Hello Team. I have deployed a new monitoring for netapp system and got the error of restperf.
Some netapp system has version ONTAP 9.14.1P4 +
All poller run in containers. Sometimes reboot container help me, sometimes no. Can you help invistigate what the problem?
I got the error:
ime=2024-12-19T09:17:19.739Z level=ERROR source=collector.go:434 msg="" Poller= collector=RestPerf:NFSv41 error="configuration error => missing timestamp metric" task=data
ime=2024-12-19T09:17:19.739Z level=ERROR source=collector.go:434 msg="" Poller= collector=RestPerf:NFSv41Node error="configuration error => missing timestamp metric" task=data
ime=2024-12-19T09:17:19.739Z level=ERROR source=collector.go:434 msg="" Poller= collector=RestPerf:NVMfLif error="configuration error => missing timestamp metric" task=data
ime=2024-12-19T09:17:19.739Z level=ERROR source=collector.go:434 msg="" Poller= collector=RestPerf:HostAdapter error="configuration error => missing timestamp metric" task=data
#Harvest. RestPerf Error missing timestamp metric
1 messages · Page 1 of 1 (latest)
@bronze quarry Could you share Harvest version?
Hi.
harvest version 2.0-nightly (commit 9cad88ee) (build date 2024-12-19T08:52:01+0000) linux/amd64
But, the same errors i got on lastest verison
Okay. I suspect these errors are side effects of some other errors like timeouts. Could you share Harvest logs @ https://upload.nabox.org/maxu-coqo-fixa
I see that These errors are side effects of a timeouts which has happened earlier
time=2024-12-19T10:23:42.165Z level=ERROR source=collector.go:434 msg="" Poller=xxxx collector=RestPerf:Volume error="failed to fetch data. href=[api/cluster/counter/tables/volume?return_records=true&max_records=500] err: error making request connection error Get \"https://a402-dbaas-ds/api/cluster/counter/tables/volume?max_records=500&return_records=true\": dial tcp :443: i/o timeout" task=counter
It seems like Cluster is unable to parse requests.

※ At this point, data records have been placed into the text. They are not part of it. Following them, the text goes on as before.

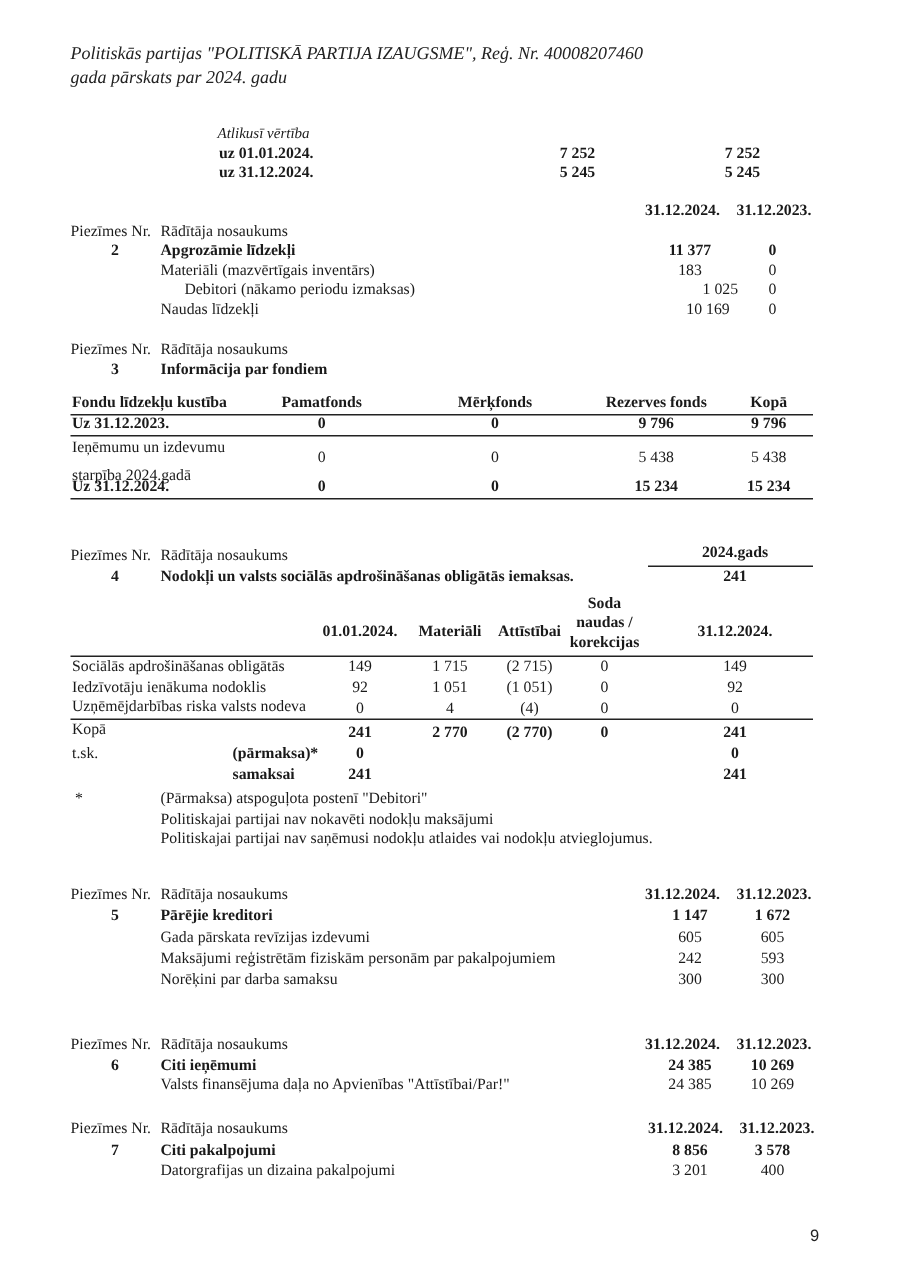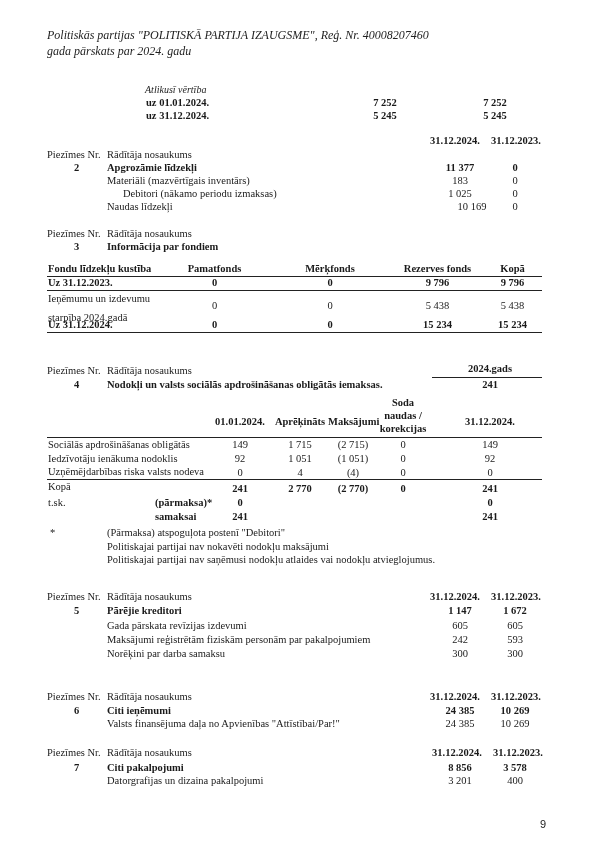--- a/index.html
+++ b/index.html
@@ -46,7 +46,7 @@
 </div>
 <div>
   <div class="abs" style="left:107px;top:188px;margin-left:16px;">Debitori (nākamo periodu izmaksas)</div>
-  <div class="abs num" style="left:440px;top:188px;width:40px;">1 025</div>
+  <div class="abs num" style="left:452px;top:188px;width:40px;text-align:right;">1 025</div>
   <div class="abs num" style="left:500px;top:188px;width:30px;">0</div>
 </div>
 <div>

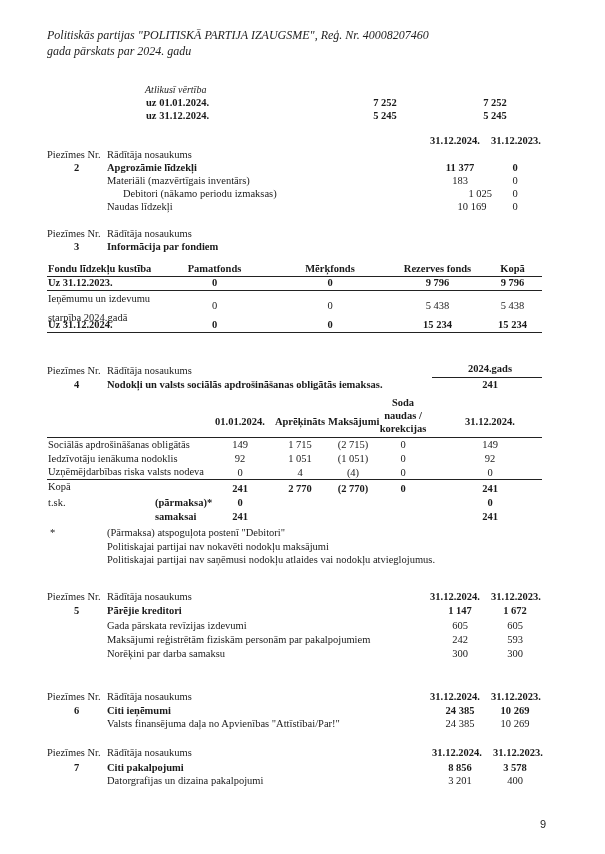--- a/index.html
+++ b/index.html
@@ -106,7 +106,7 @@
 
 <div>
   <div class="abs b num" style="left:210px;top:416px;width:60px;">01.01.2024.</div>
-  <div class="abs b num" style="left:272px;top:416px;width:56px;">Aprēķināts</div>
+  <div class="abs b num" style="left:272px;top:416px;width:56px;">Materiāli</div>
   <div class="abs b num" style="left:328px;top:416px;width:50px;">Maksājumi</div>
   <div class="abs b num" style="left:378px;top:397px;width:50px;">Soda</div>
   <div class="abs b num" style="left:378px;top:410px;width:50px;">naudas /</div>

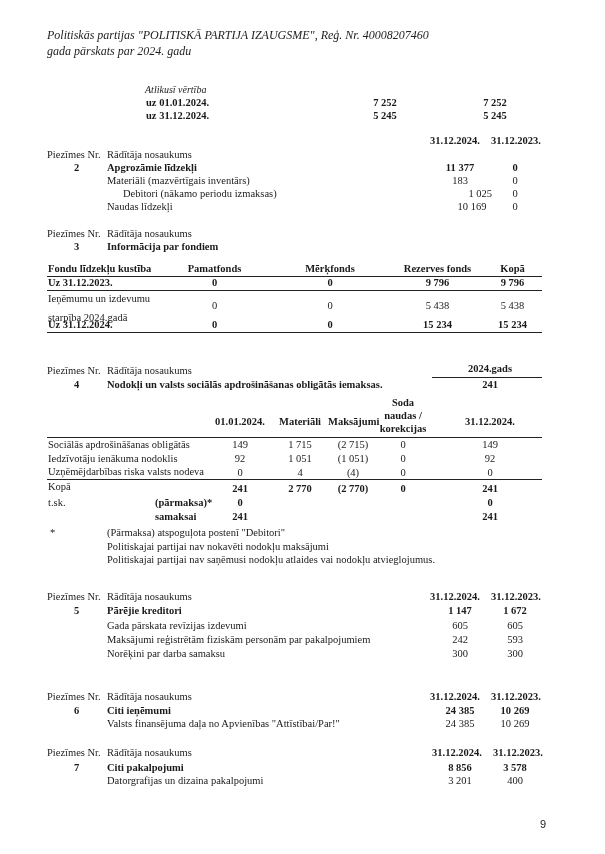--- a/index.html
+++ b/index.html
@@ -107,7 +107,7 @@
 <div>
   <div class="abs b num" style="left:210px;top:416px;width:60px;">01.01.2024.</div>
   <div class="abs b num" style="left:272px;top:416px;width:56px;">Materiāli</div>
-  <div class="abs b num" style="left:328px;top:416px;width:50px;">Maksājumi</div>
+  <div class="abs b num" style="left:328px;top:416px;width:50px;">Attīstībai</div>
   <div class="abs b num" style="left:378px;top:397px;width:50px;">Soda</div>
   <div class="abs b num" style="left:378px;top:410px;width:50px;">naudas /</div>
   <div class="abs b num" style="left:378px;top:423px;width:50px;">korekcijas</div>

yes. i saw that. But it's stranger, because other metrics collected fine
Yeah, I suspect Cluster is unable to respond to many requests at once.

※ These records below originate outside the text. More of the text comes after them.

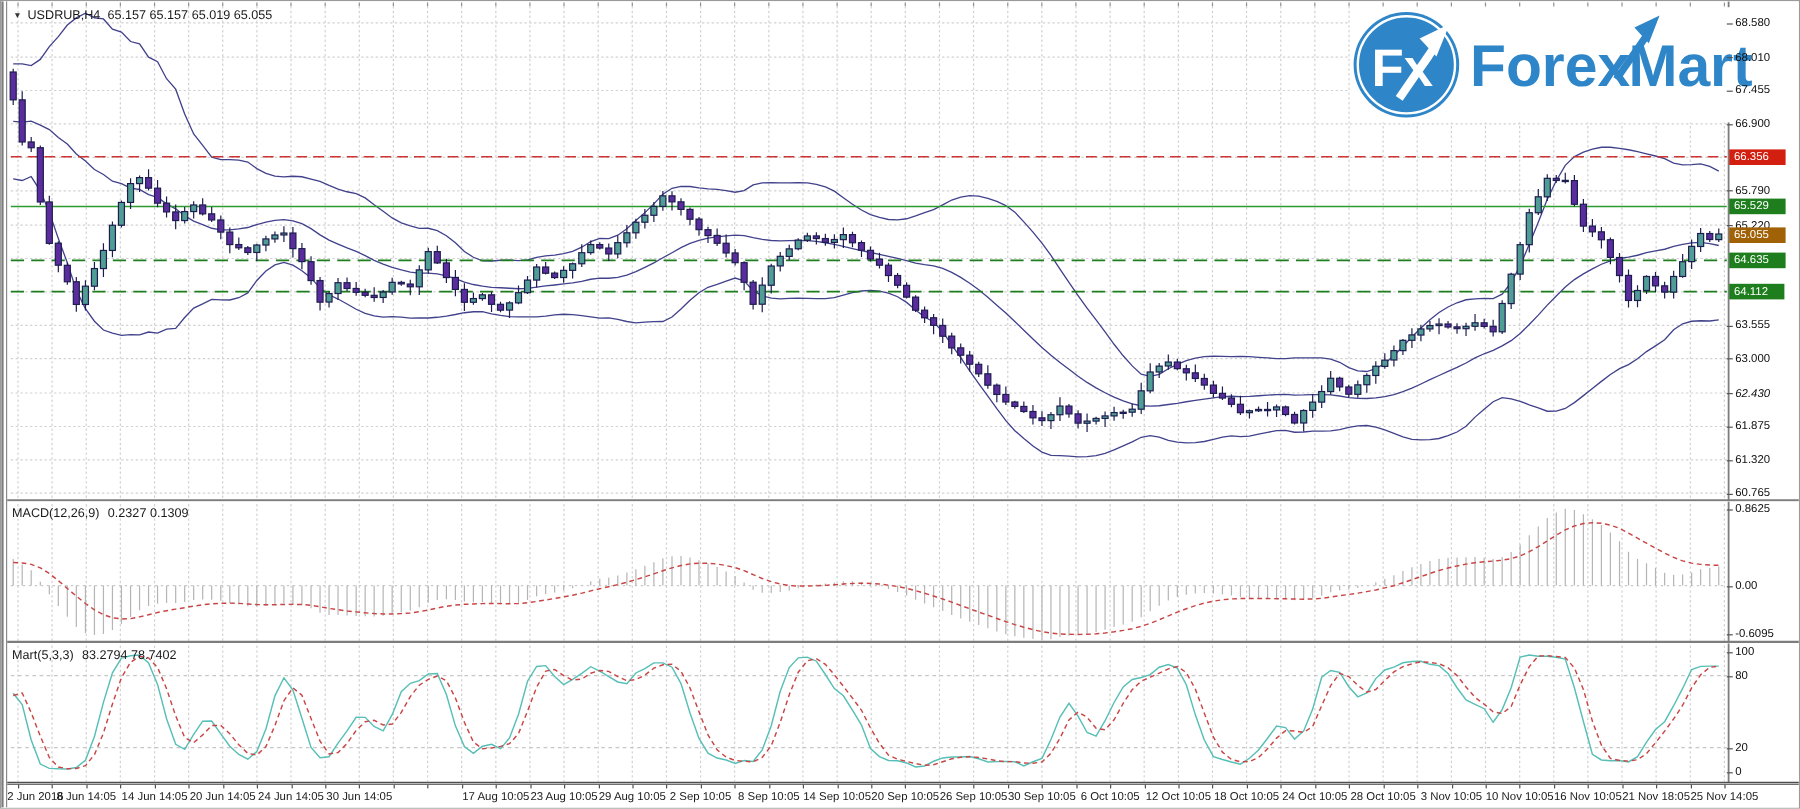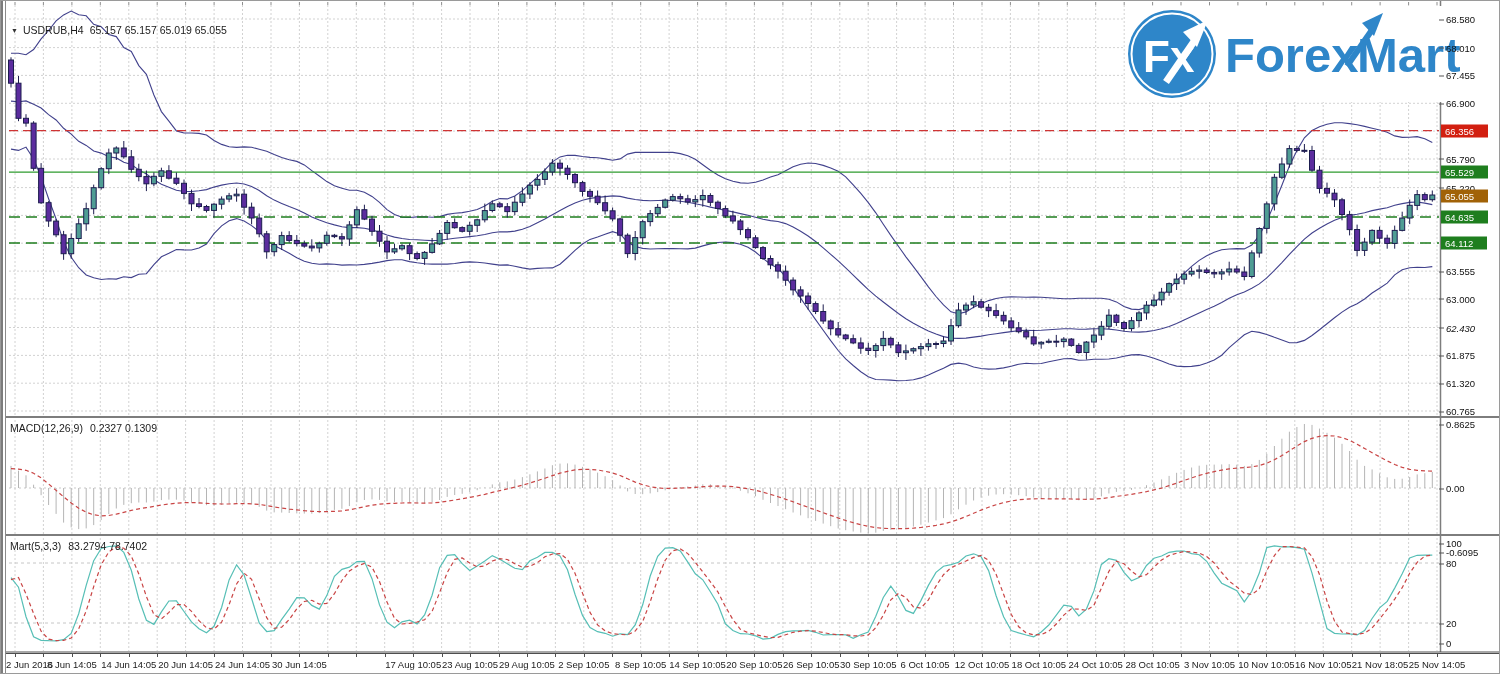--- a/index.html
+++ b/index.html
@@ -17,7 +17,7 @@
   #panel-stoch{top:535px;height:117px;}
   .panel svg{position:absolute;left:0;top:0;}
   .chart-title{
-    position:absolute;left:10px;top:23px;font-size:10.5px;color:#1b1b1b;z-index:4;
+    position:absolute;left:10px;top:6px;font-size:10.5px;color:#1b1b1b;z-index:4;
     display:flex;align-items:center;gap:6px;white-space:nowrap;
   }
   .chart-title .tri{font-size:7px;color:#333;margin-right:-1px;cursor:pointer;}

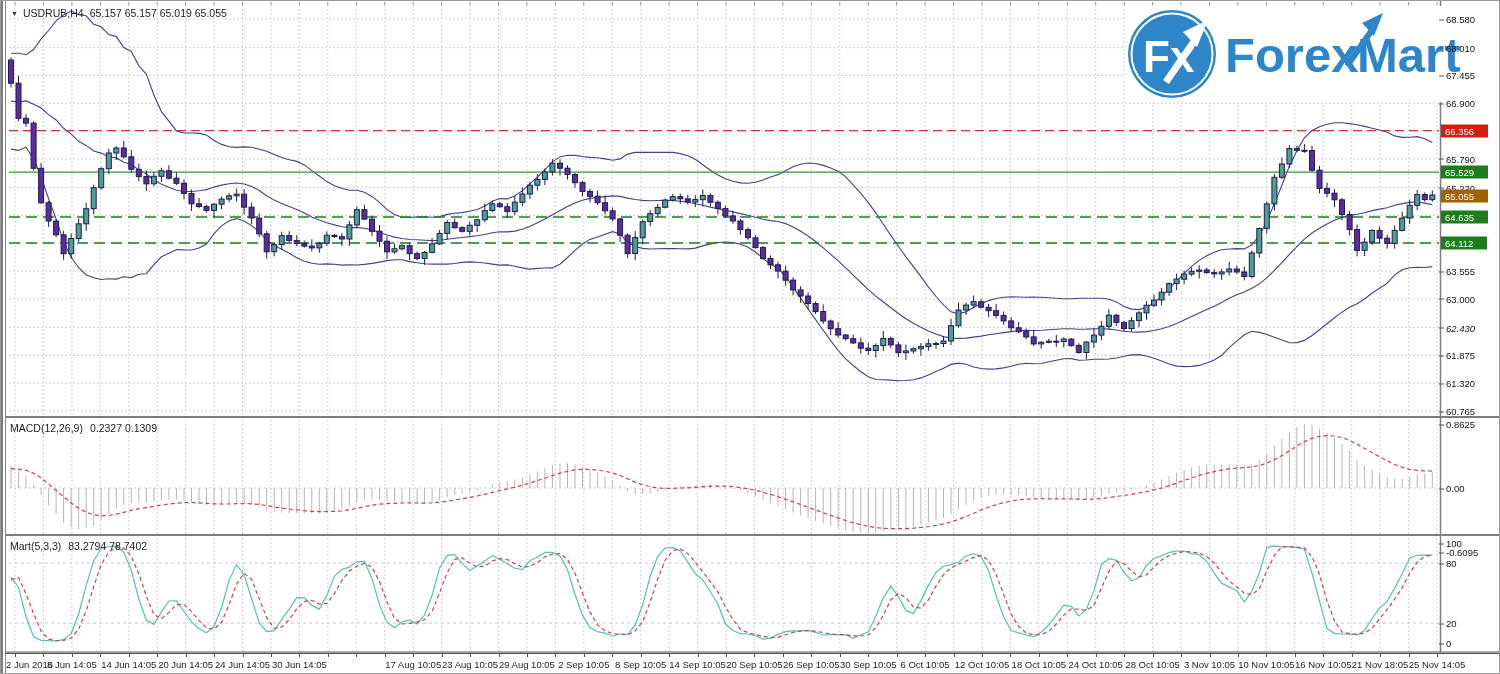--- a/index.html
+++ b/index.html
@@ -1035,7 +1035,7 @@
       <div class="p-badge" style="top: 242.142px; background: rgb(30, 126, 30);">64.112</div>
       <div class="p-tick" style="top: 423.002px;">0.8625</div>
       <div class="p-tick" style="top: 487px;">0.00</div>
-      <div class="p-tick" style="top: 527px; margin-top: 24px;">-0.6095</div>
+      <div class="p-tick" style="top: 527px;">-0.6095</div>
       <div class="p-tick" style="top: 542px;">100</div>
       <div class="p-tick" style="top: 562px;">80</div>
       <div class="p-tick" style="top: 622px;">20</div>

Let's try enabling jitter for RestPerf collector. Could you set it to 1m? Steps are listed @ https://github.com/NetApp/harvest/discussions/2856
I have checked and will back with results
sure
collector=RestPerf:CIFSvserver error="configuration error => missing timestamp metric" task=data
collector=RestPerf:SMB2 error="configuration error => missing timestamp metric" task=data
collector=RestPerf:Lun error="configuration error => missing timestamp metric" task=data
collector=RestPerf:NFSv4 error="configuration error => missing timestamp metric" task=data
collector=RestPerf:NFSv4Node error="configuration error => missing timestamp metric" task=data
collector=RestPerf:NicCommon error="configuration error => missing timestamp metric" task=data
collector=RestPerf:Path error="configuration error => missing timestamp metric" task=data
collector=RestPerf:VolumeSvm error="configuration error => missing timestamp metric" task=data
this file limit_60s.yaml root@575d57a25911:/opt/harvest# cat conf/restperf/limit_60s.yaml
jitter: 1m
collector: RestPerf
Order here matters!
schedule:
- counter: 60m
- data: 1m
objects:
CIFSNode: cifs_node.yaml
Disk: disk.yaml
ExtCacheObj: ext_cache_obj.yaml
FCVI: fcvi.yaml
FcpPort: fcp.yaml
HeadroomAggr: resource_headroom_aggr.yaml
HeadroomCPU: resource_headroom_cpu.yaml
Could you share logs again to same location
Done.
It's the same timeouts in logs. Let's curl the endpoint to isolate the issue from Harvest. Do you get any response back if you curl endpoint api/cluster/counter/tables/lun?return_records=true&max_records=500?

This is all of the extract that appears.